The FPF blog has a very direct current entry from an enthusiast who identifies what they’ve gotten out of the forum (as part of a funding drive)

Bought a chair.
Got a free fridge.
Learned about the town forest.
Gave away baby gear.
Bought a desk.
Got a free music stand.
Bought a suitcase.
Re-homed my houseplants.
Found out about a garage sale.
Got some wicked awesome leaves. (Thank you Dave T!)
Publicized many events for The Coop and Forest School.
Learned about Saturday morning meditation.
Found out a hundred dogs were lost. And found!
Learned about fun stuff to do at the library.
Got a free wool blanket to make a sleeping bag.
Learned about the town plan.
Complained about squirrels.
Was reminded to check for ticks.
Gave away some tools.
Bought some mud boots.

In the New Republic, asking “can a public sphere worth living in ever be built online?”, Micah White notes that:

Front Porch Forum isn’t the only example of an organization that uses digital tools to build consensus and drive policy solutions: Platforms like SeeClickFix, OurCommonPlace, PlaceSpeak, and Neighborland have all been founded within the last decade or so to build a digital public sphere. Each can claim user bases in the hundreds of thousands. Unlike Facebook, they aren’t trying to vacuum up all the data they can and monopolize people’s attention in order to make billions in online advertising.

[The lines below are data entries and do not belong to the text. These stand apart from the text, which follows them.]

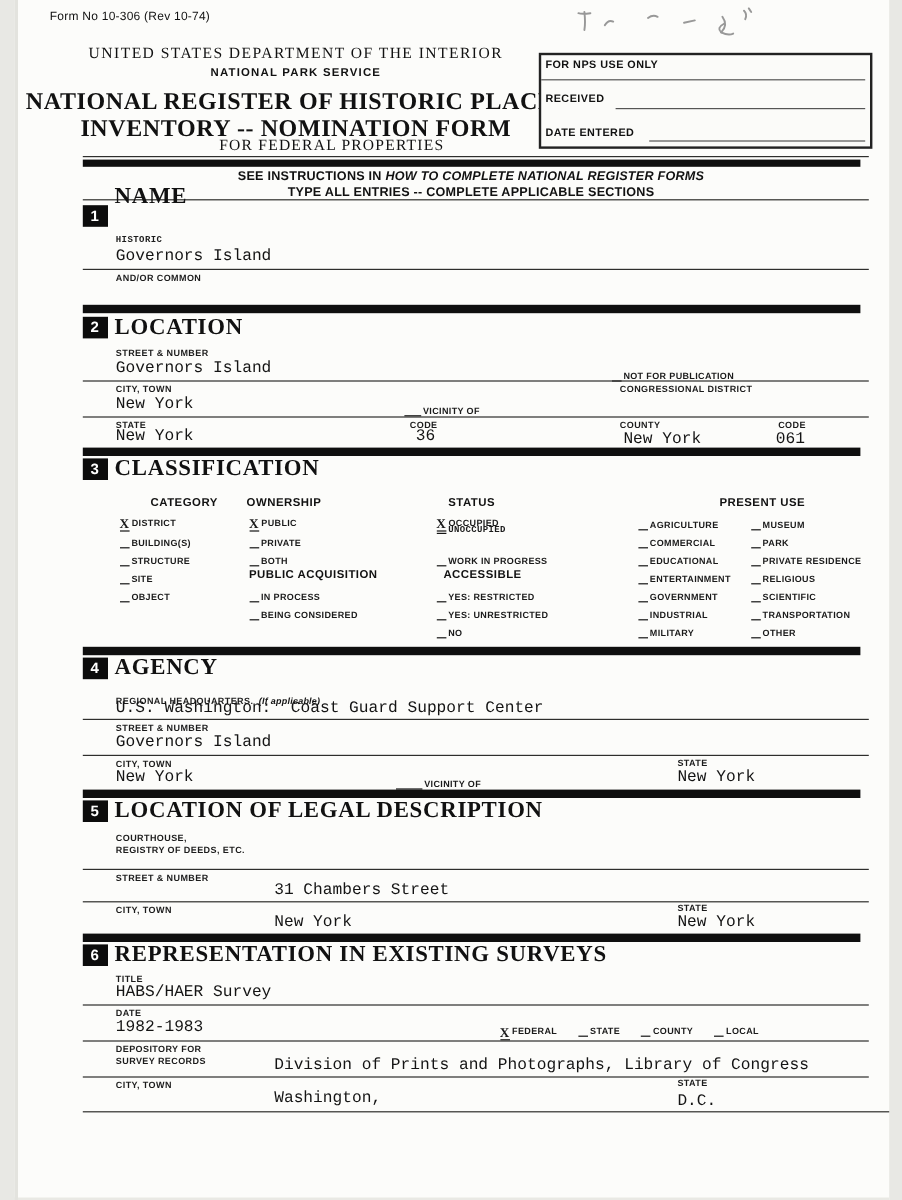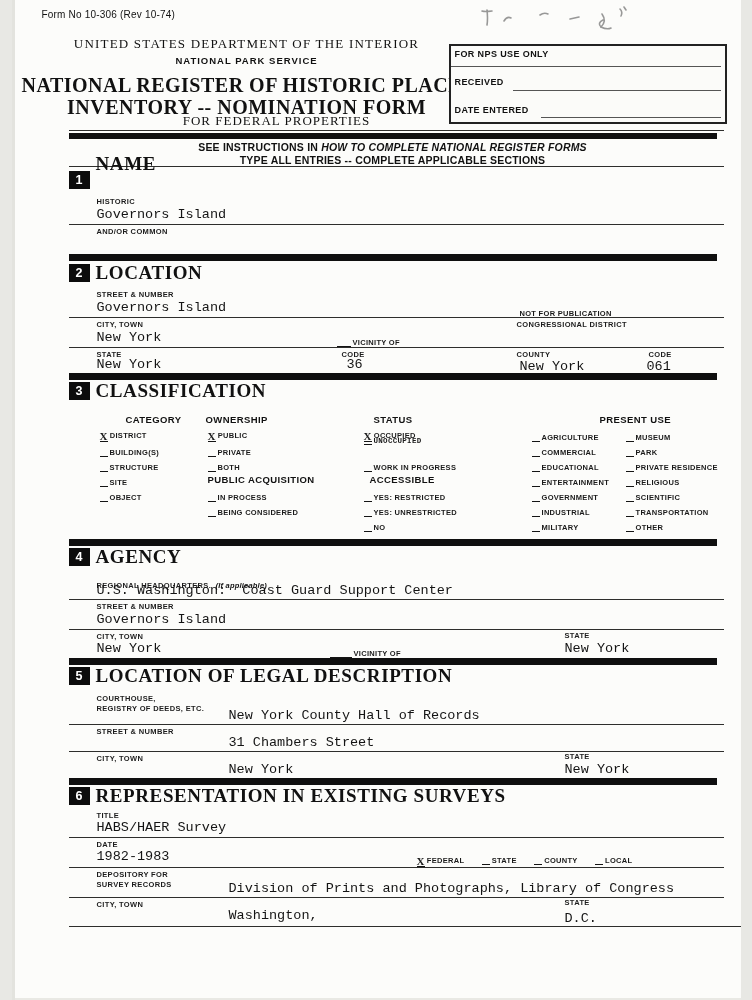--- a/index.html
+++ b/index.html
@@ -82,7 +82,7 @@
 
   <div class="sec-num" style="left:57px;top:171px;">1</div>
   <div class="sec-title" style="left:84px;top:153px;">NAME</div>
-  <div class="abs lbl" style="left:85px;top:197px;">HISTORIC</div>
+  <div class="abs lbl" style="left:85px;top:197px;font-family:Liberation Mono, monospace;">HISTORIC</div>
   <div class="abs typed" style="left:85px;top:208px;">Governors Island</div>
   <div class="rule" style="top:224px;"></div>
   <div class="abs lbl" style="left:85px;top:227px;">AND/OR COMMON</div>

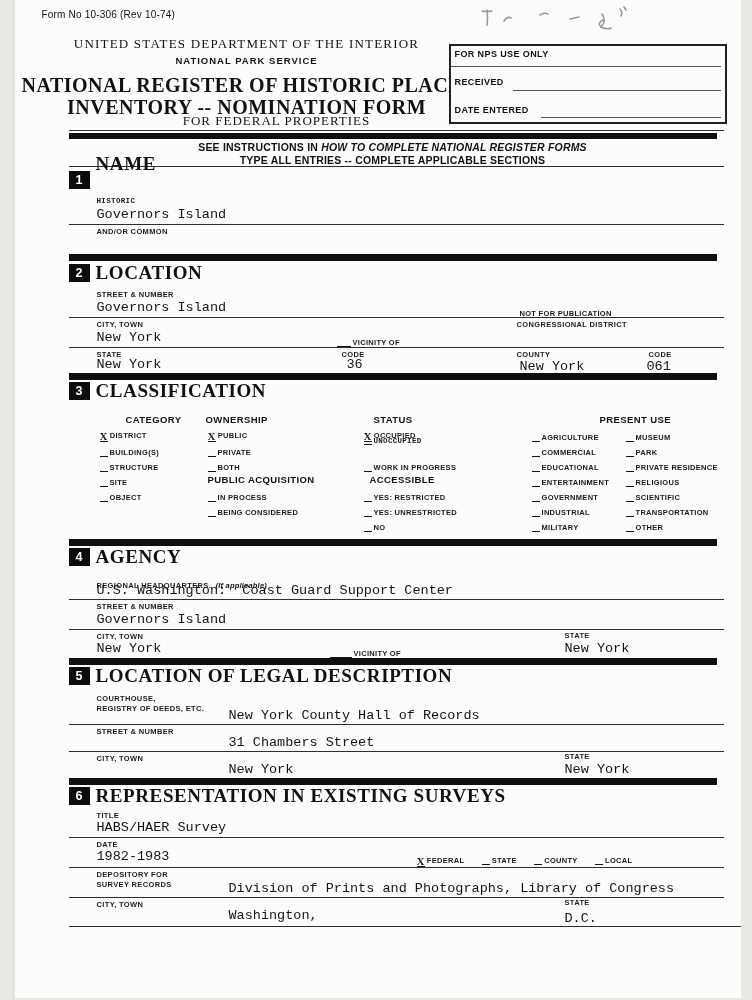--- a/index.html
+++ b/index.html
@@ -175,7 +175,6 @@
   <div class="sec-title" style="left:84px;top:665px;">LOCATION OF LEGAL DESCRIPTION</div>
   <div class="abs lbl" style="left:85px;top:694px;">COURTHOUSE,</div>
   <div class="abs lbl" style="left:85px;top:704px;">REGISTRY OF DEEDS, ETC.</div>
-  <div class="abs typed" style="left:217px;top:709px;">New York County Hall of Records</div>
   <div class="rule" style="top:724px;"></div>
   <div class="abs lbl" style="left:85px;top:727px;">STREET &amp; NUMBER</div>
   <div class="abs typed" style="left:217px;top:736px;">31 Chambers Street</div>

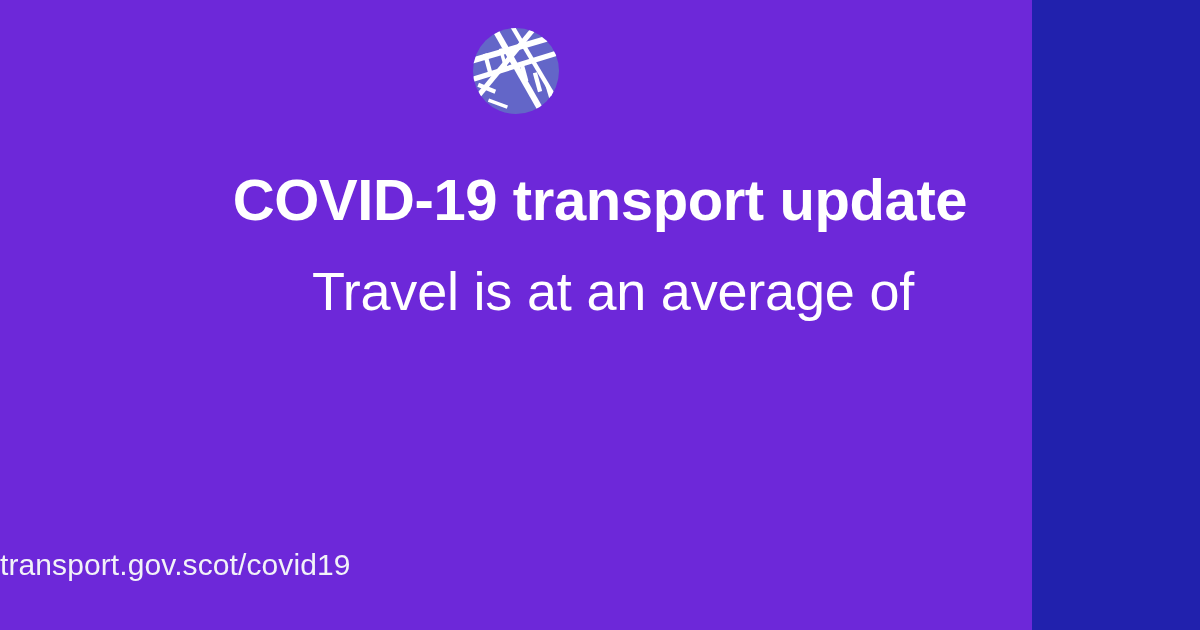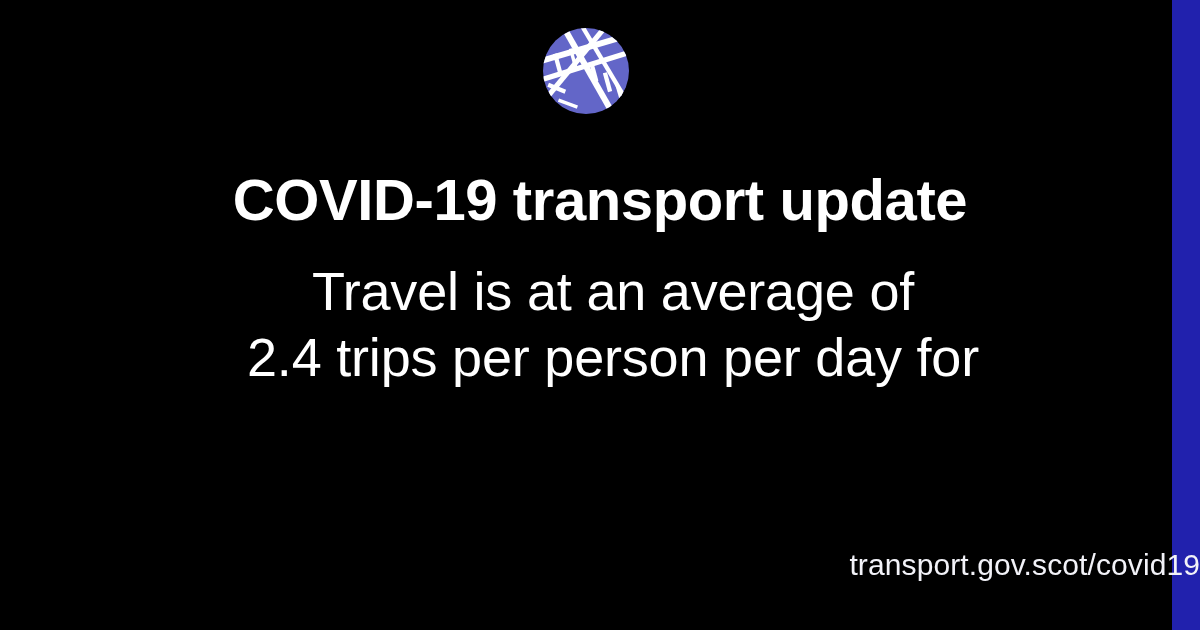--- a/index.html
+++ b/index.html
@@ -15,9 +15,9 @@
   }
   .card {
     position: relative;
-    width: 1172px;
+    width: 1032px;
     height: 630px;
-    background: #000000;
+    background: #6d28d9;
     display: flex;
     flex-direction: column;
     align-items: center;

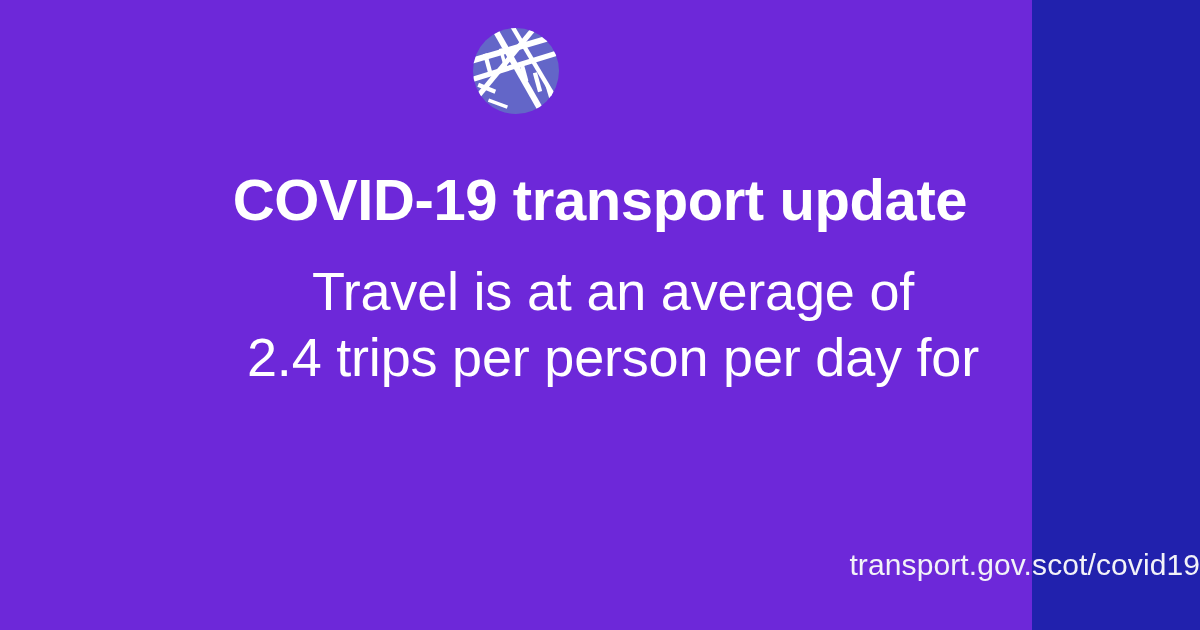--- a/index.html
+++ b/index.html
@@ -121,7 +121,6 @@
 
   <div class="body-block">
     <span class="body-line">Travel is at an average of</span>
-    <span class="body-line">2.4 trips per person per day for</span>
   </div>
 
   <div class="footer-url">transport.gov.scot/covid19</div>

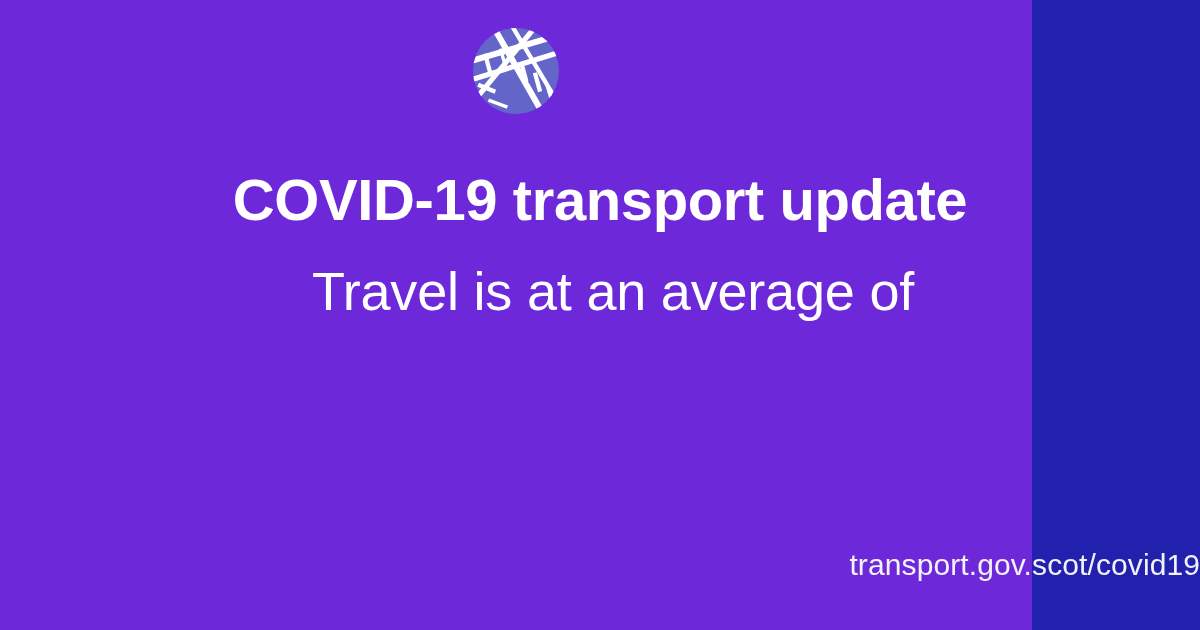--- a/index.html
+++ b/index.html
@@ -72,7 +72,7 @@
     top: 548px;
     left: 0;
     width: 1200px;
-    text-align: right;
+    text-align: left;
     color: #F2F2F8;
     font-size: 30px;
     font-weight: 400;

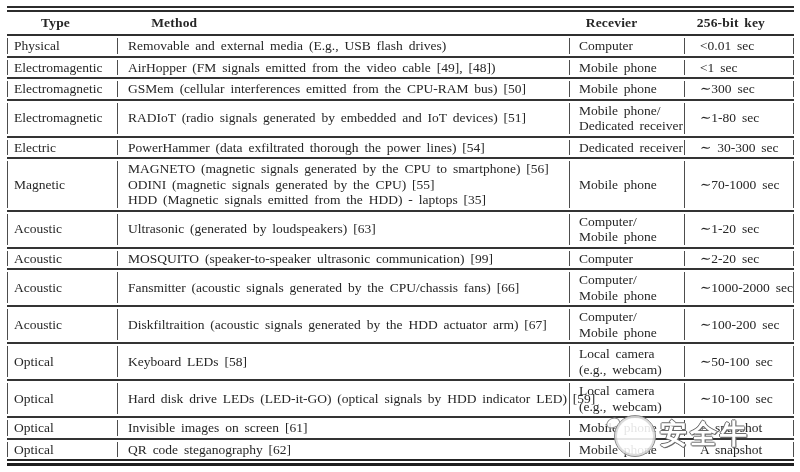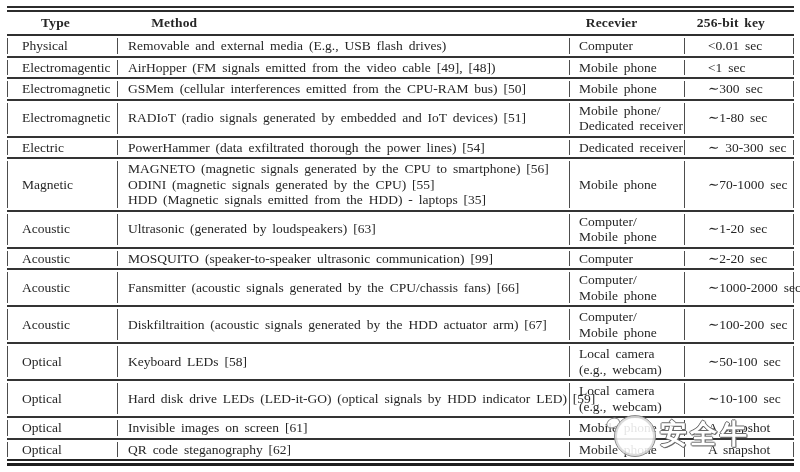--- a/index.html
+++ b/index.html
@@ -25,7 +25,7 @@
   .cell.c-key { border-right:1px solid #4d4d4d; }
   .ln { word-spacing:2.5px; white-space:nowrap; }
 
-  .c-type   { width:110px; padding-left:14px; }
+  .c-type   { width:110px; padding-left:6px; }
   .c-method { width:452px; padding-left:10px; }
   .c-recv   { width:115px; padding-left:9px; }
   .c-key    { width:110px; padding-left:23px; }

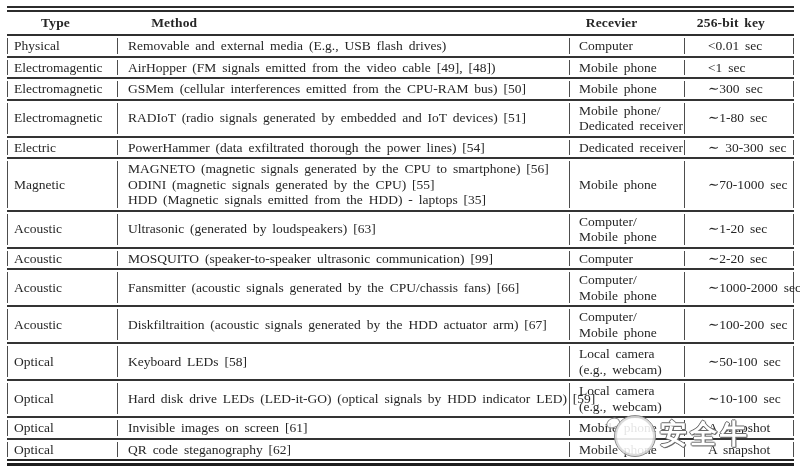--- a/index.html
+++ b/index.html
@@ -28,7 +28,7 @@
   .c-type   { width:110px; padding-left:6px; }
   .c-method { width:452px; padding-left:10px; }
   .c-recv   { width:115px; padding-left:9px; }
-  .c-key    { width:110px; padding-left:23px; }
+  .c-key    { width:110px; padding-left:15px; }
 
   .h-type   { width:110px; padding-left:6px;margin-left:28px; }
   .h-method { width:452px; padding-left:10px; }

…In the same way people need banks to hold their money safely and to help it circulate, creating businesses and jobs, they also need trustworthy online digital forums to hold their social identities and help foster beneficial connections between friends, neighbors, and the larger society.

The question Americans now face is for whom and on what terms will those forums be built and how should they be maintained? What platforms like Front Porch Forum demonstrate is that there are many ways to answer these questions, and the effects of online public forums do not have to be the ones lawmakers are now grappling with thanks to Facebook’s focus on growth over every other value.

More here. We would only further note: a question not just Americans face.